**PROBLEM STATEMENT:**
How many of the lines below hold the word "none"? Answer only with the number.

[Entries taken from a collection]
"""

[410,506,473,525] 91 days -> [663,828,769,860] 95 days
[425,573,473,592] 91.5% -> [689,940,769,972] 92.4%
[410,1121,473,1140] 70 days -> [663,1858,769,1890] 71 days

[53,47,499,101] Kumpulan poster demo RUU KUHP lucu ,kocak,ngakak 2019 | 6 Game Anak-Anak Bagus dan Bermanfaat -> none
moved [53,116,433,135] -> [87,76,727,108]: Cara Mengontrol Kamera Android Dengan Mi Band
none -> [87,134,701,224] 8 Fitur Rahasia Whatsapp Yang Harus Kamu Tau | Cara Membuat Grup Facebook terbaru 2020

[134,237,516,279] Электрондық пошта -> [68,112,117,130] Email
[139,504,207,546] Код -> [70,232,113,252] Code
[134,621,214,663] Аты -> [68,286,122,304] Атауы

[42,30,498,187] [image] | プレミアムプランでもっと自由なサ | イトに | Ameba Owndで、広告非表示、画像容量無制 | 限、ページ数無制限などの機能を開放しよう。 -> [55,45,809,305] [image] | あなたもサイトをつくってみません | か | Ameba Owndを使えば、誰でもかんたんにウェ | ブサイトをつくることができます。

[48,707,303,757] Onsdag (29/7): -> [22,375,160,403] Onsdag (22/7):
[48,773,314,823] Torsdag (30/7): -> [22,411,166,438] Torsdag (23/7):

"""

**SOLUTION TO THE PROBLEM:**
2